Cette dame, au moment où elle reçut le manuscrit, était
à sa toilette, et avait près d’elle la marquise de Boufflers.
Cette dernière, après en avoir pris lecture, en fit une copie
qu’elle communiqua le lendemain à plusieurs amis. Les copies se
multiplièrent, et (si l’on en croit Longchamp) le jour même
où il devait débiter son discours, Richelieu ayant entendu
des courtisans le réciter, il ne le prononça pas. Cependant
les recueils de l’Académie donnent le discours comme prononcé
par Richelieu au nom de l’Académie; et tout en rejetant la fin du
récit de Longchamp, il est permis d’en adopter la première
partie. (B.)
COMPLIMENT ... SIRE, L’Académie, destinée à célébrer la véritable gloire, n’a jamais eu de plus digne objet de ses soins. Faible interprète de ses sentiments, je dois l’honneur qu’elle m’a fait au bonheur dont je jouis d’être plus à portée de connaître cette grande âme, le principe de ce que nous admirons. Témoin des actions héroïques de Votre Majesté, comme de la simplicité qui les embellit, je vous ai vu, sire, dans les batailles, préparer par des victoires cette paix qu’on s’obstinait à ne pas accepter; cette paix, le fruit de votre modération et de la fidélité à vos promesses; cette paix, que l’amour du bien public a dictée, et que la reconnaissance doit bénir à jamais.
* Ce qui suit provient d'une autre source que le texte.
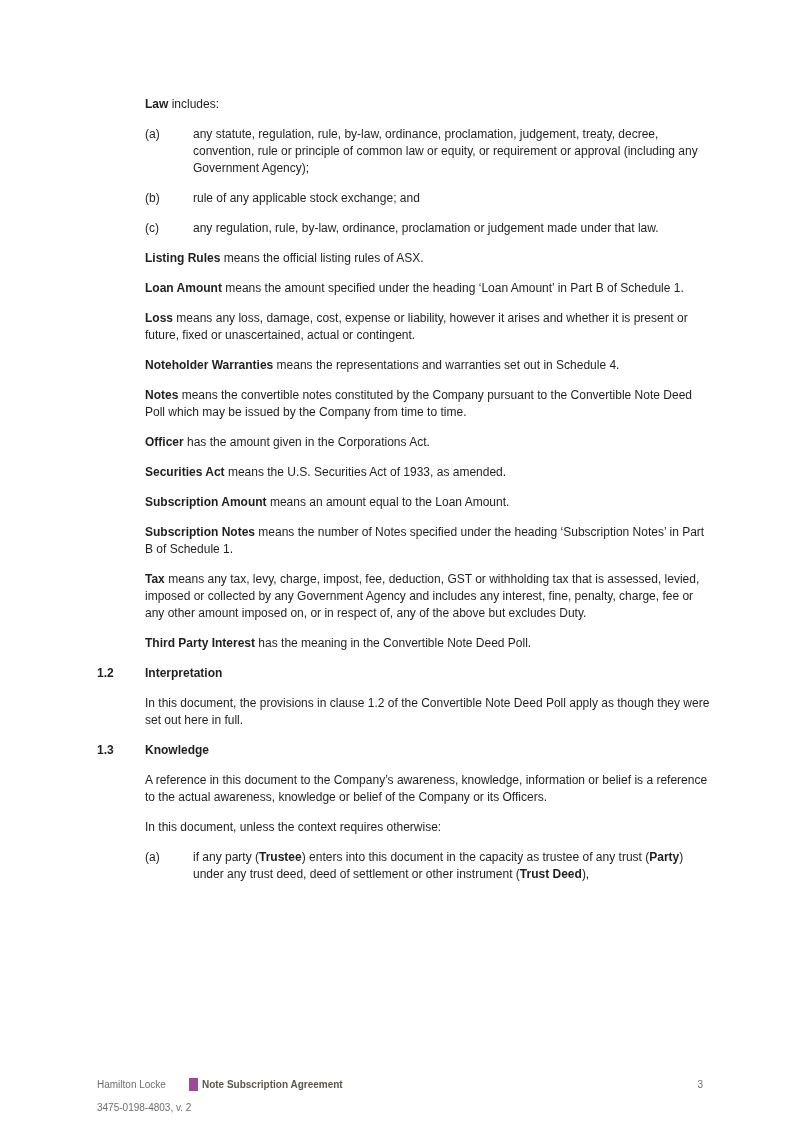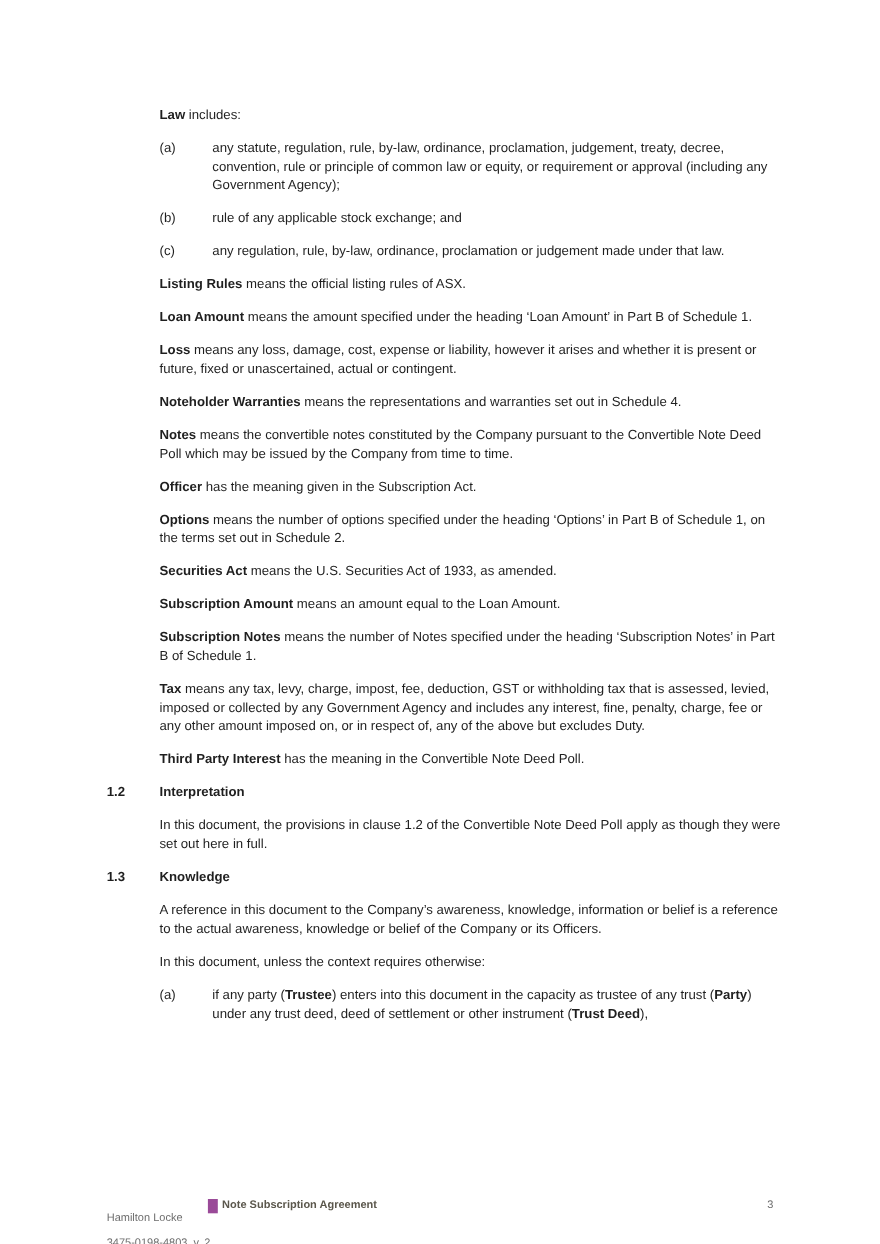"has the meaning given in" span { text: meaning given in the Subscription -> amount given in the Corporations }
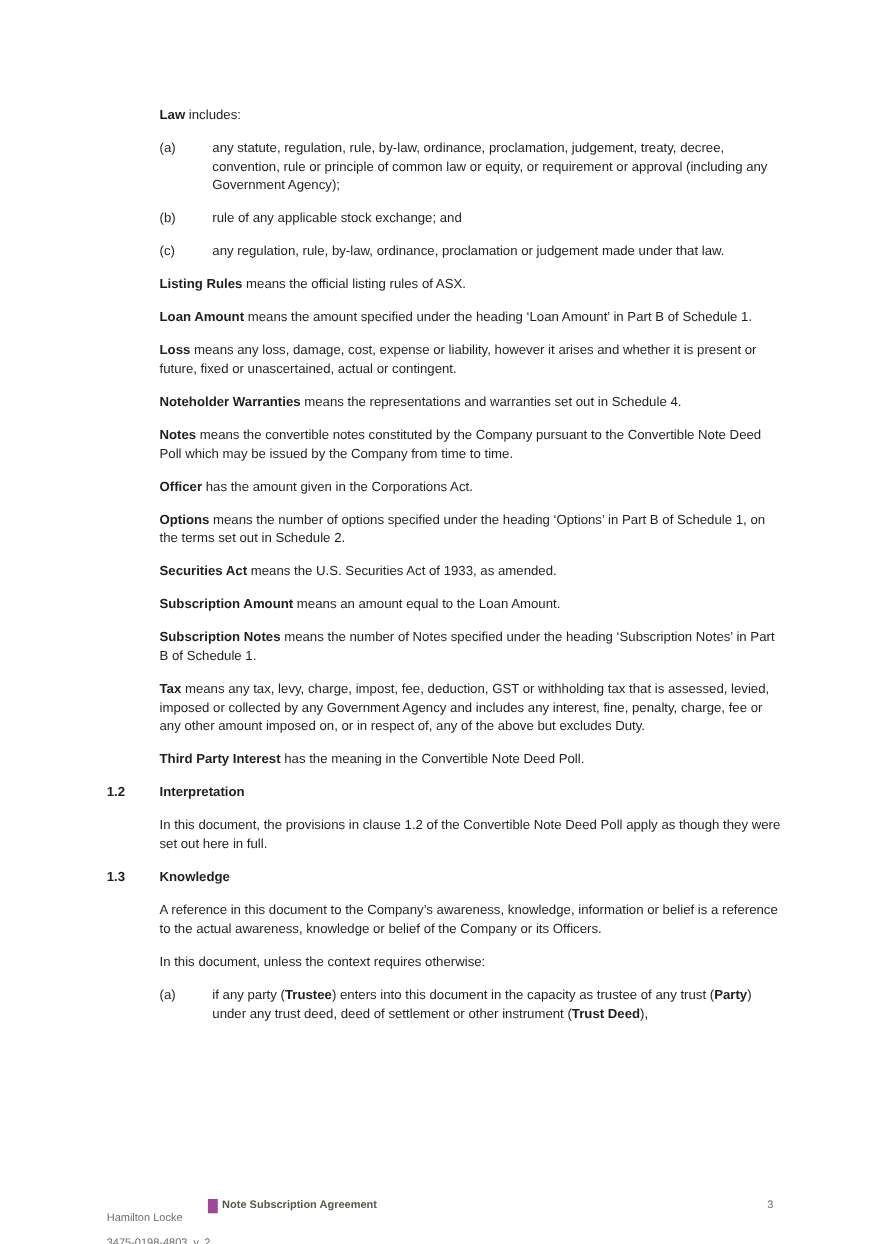"Options means the number of" p.def { html: <p><b>Options</b><span> means the number of options specified under the heading ‘Options’ in Part B of Schedule 1, on the terms set out in Schedule 2.</span></p> -> none }
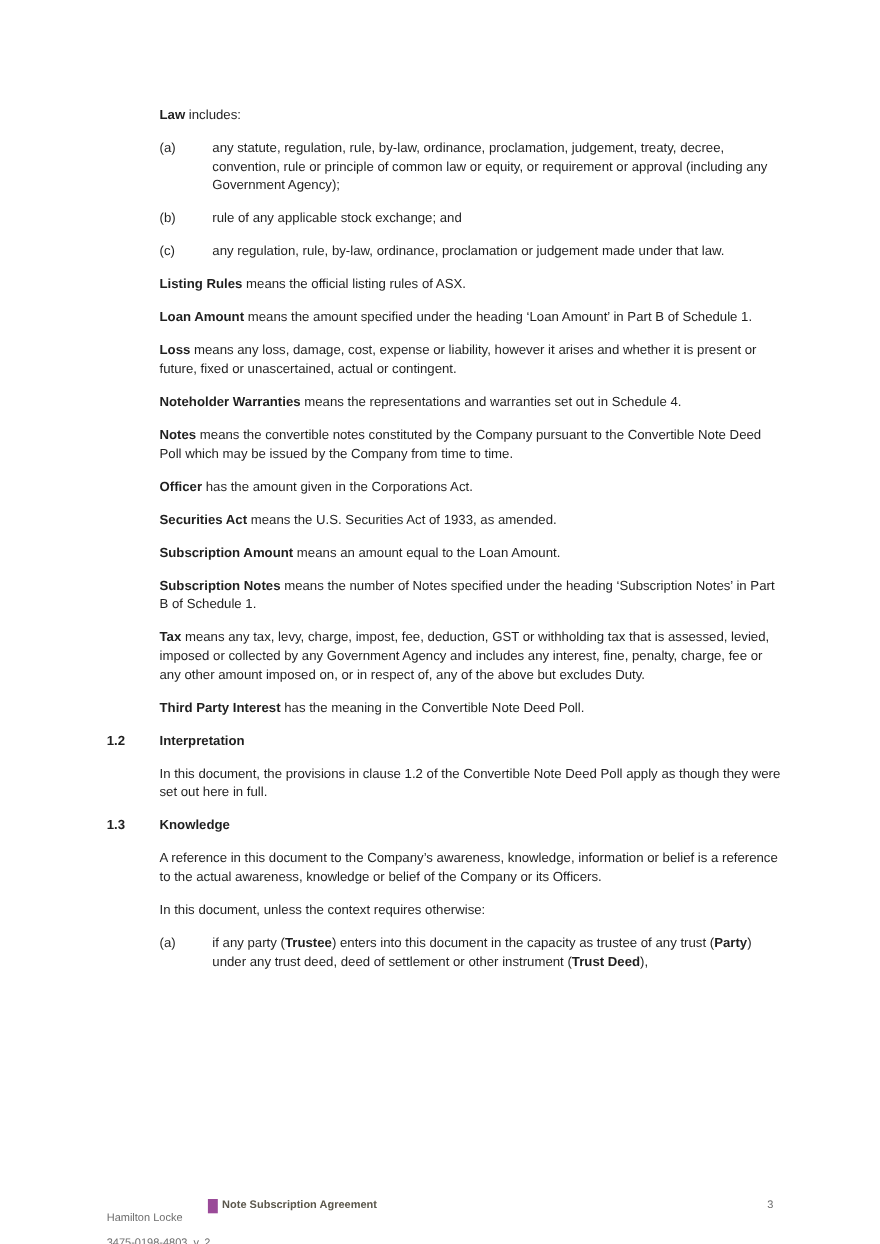"Hamilton Locke" .firm { margin-top: 24px -> none }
C’est à mes confrères, sire, à transmettre à la postérité vos triomphes sur vos ennemis et sur vous-même, l’amour que vous avez pour vos peuples, le bien que vous faites au monde, l’exemple que vous donnez aux rois. Que l’Académie célèbre le grand homme qu’on admire, je ne vois que le maître qui se fait aimer. Le récit des grandes choses exige de l’éloquence; le coeur n’en a pas besoin: il parle avec confiance, et ne craint point de faire rougir celui qui ne craint que les louanges. Les bouches de la renommée diront ce que vous avez fait; la mienne, ce que vous inspirez. FIN DU COMPLIMENT AU ROI.